Start of EXERCISE MATERIAL

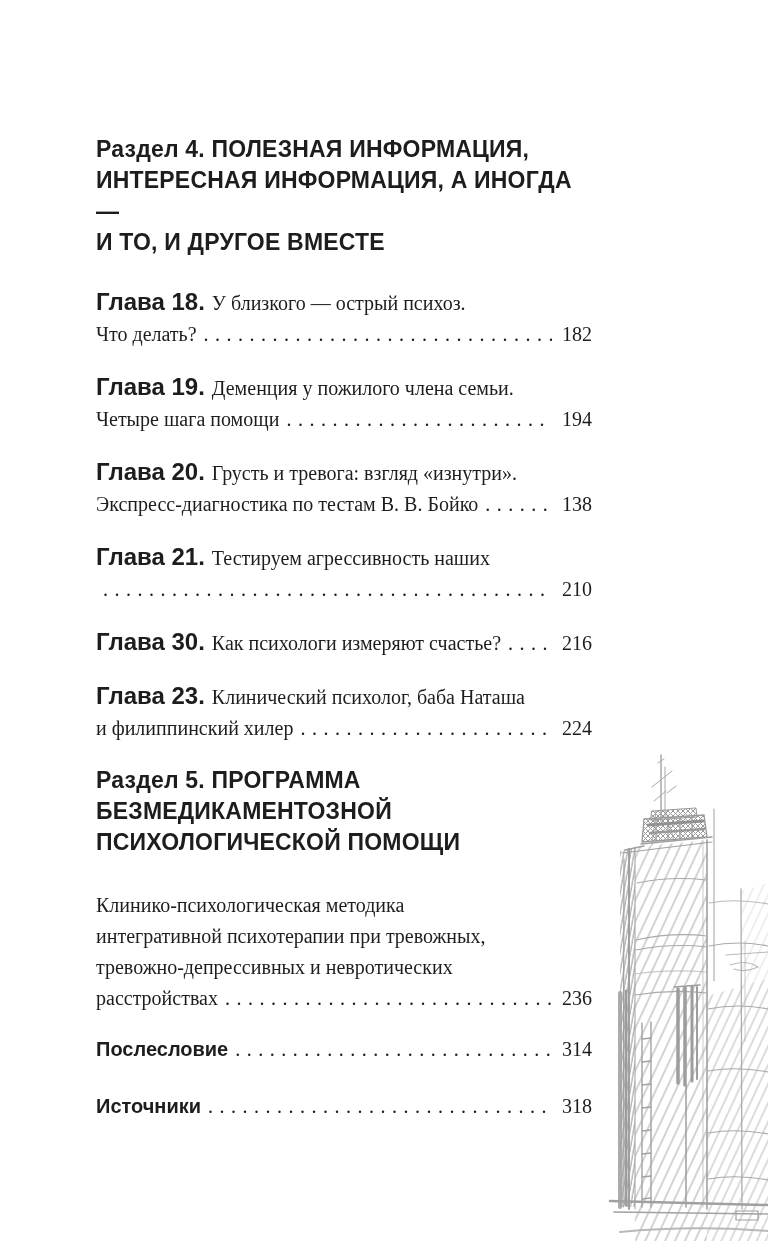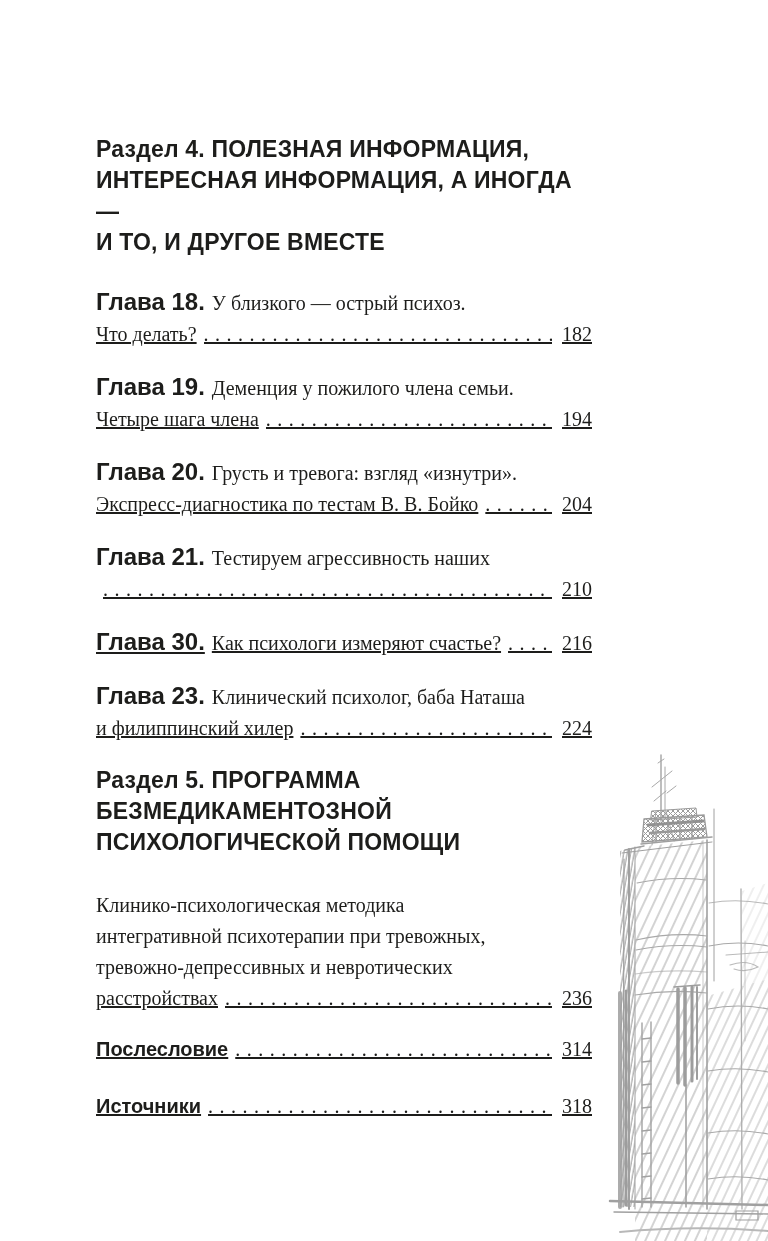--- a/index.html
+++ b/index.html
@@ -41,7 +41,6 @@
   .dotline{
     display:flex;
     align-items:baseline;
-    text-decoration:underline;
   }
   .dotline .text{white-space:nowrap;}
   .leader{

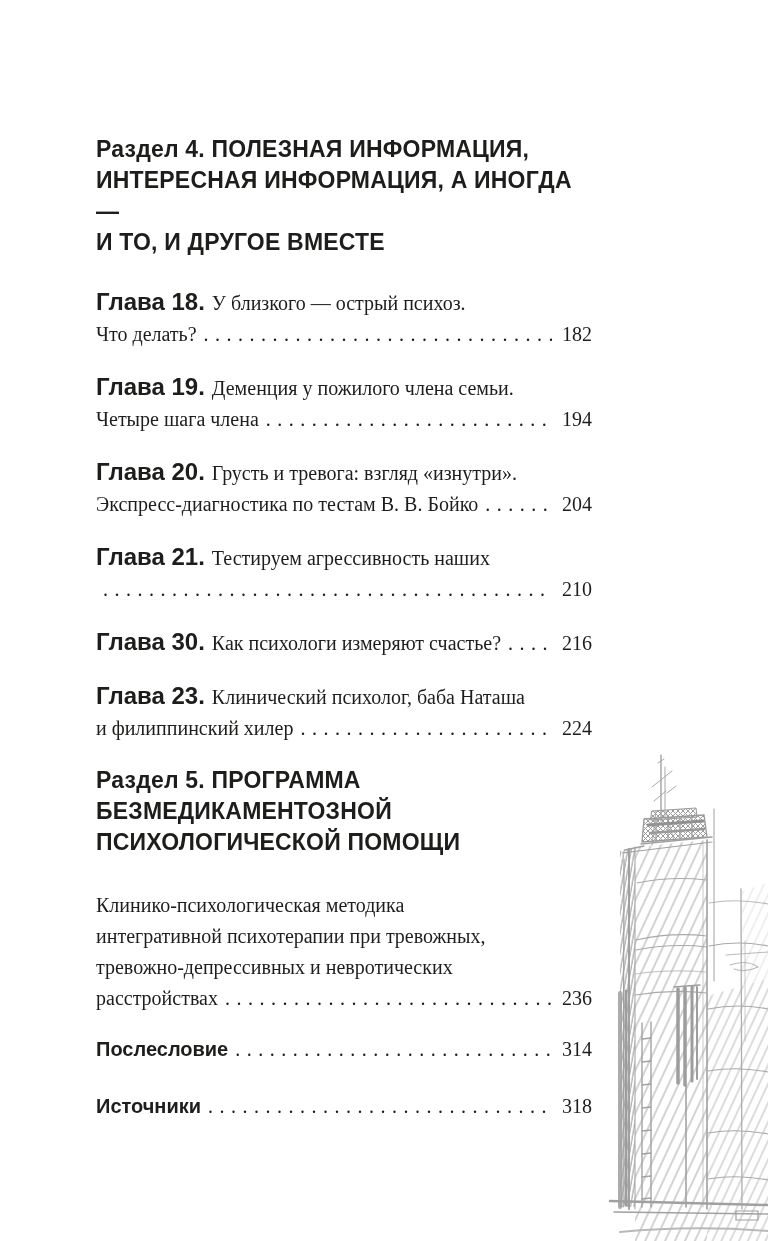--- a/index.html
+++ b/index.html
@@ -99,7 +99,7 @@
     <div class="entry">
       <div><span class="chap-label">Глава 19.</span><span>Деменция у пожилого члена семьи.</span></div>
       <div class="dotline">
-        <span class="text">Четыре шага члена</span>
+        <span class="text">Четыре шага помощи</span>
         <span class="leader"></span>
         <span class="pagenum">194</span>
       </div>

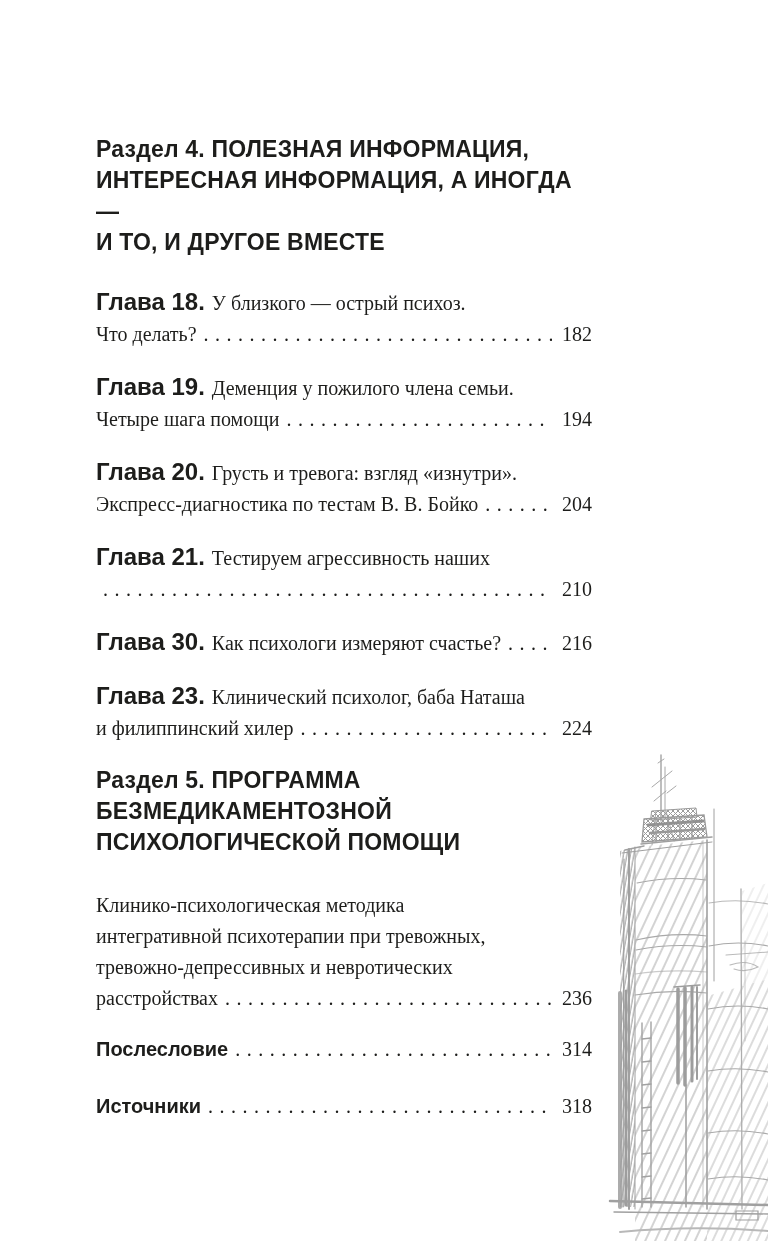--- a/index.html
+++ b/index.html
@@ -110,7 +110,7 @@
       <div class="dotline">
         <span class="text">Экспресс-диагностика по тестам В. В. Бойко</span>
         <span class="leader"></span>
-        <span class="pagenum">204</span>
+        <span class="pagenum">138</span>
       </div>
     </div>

End of EXERCISE MATERIAL

TASK BRIEF
Wherever "text" occurs in the records above, copy the line it sits in.

WRITTEN SOLUTION
-    text-decoration:underline;
   .dotline .text{white-space:nowrap;}
-        <span class="text">Четыре шага члена</span>
+        <span class="text">Четыре шага помощи</span>
         <span class="text">Экспресс-диагностика по тестам В. В. Бойко</span>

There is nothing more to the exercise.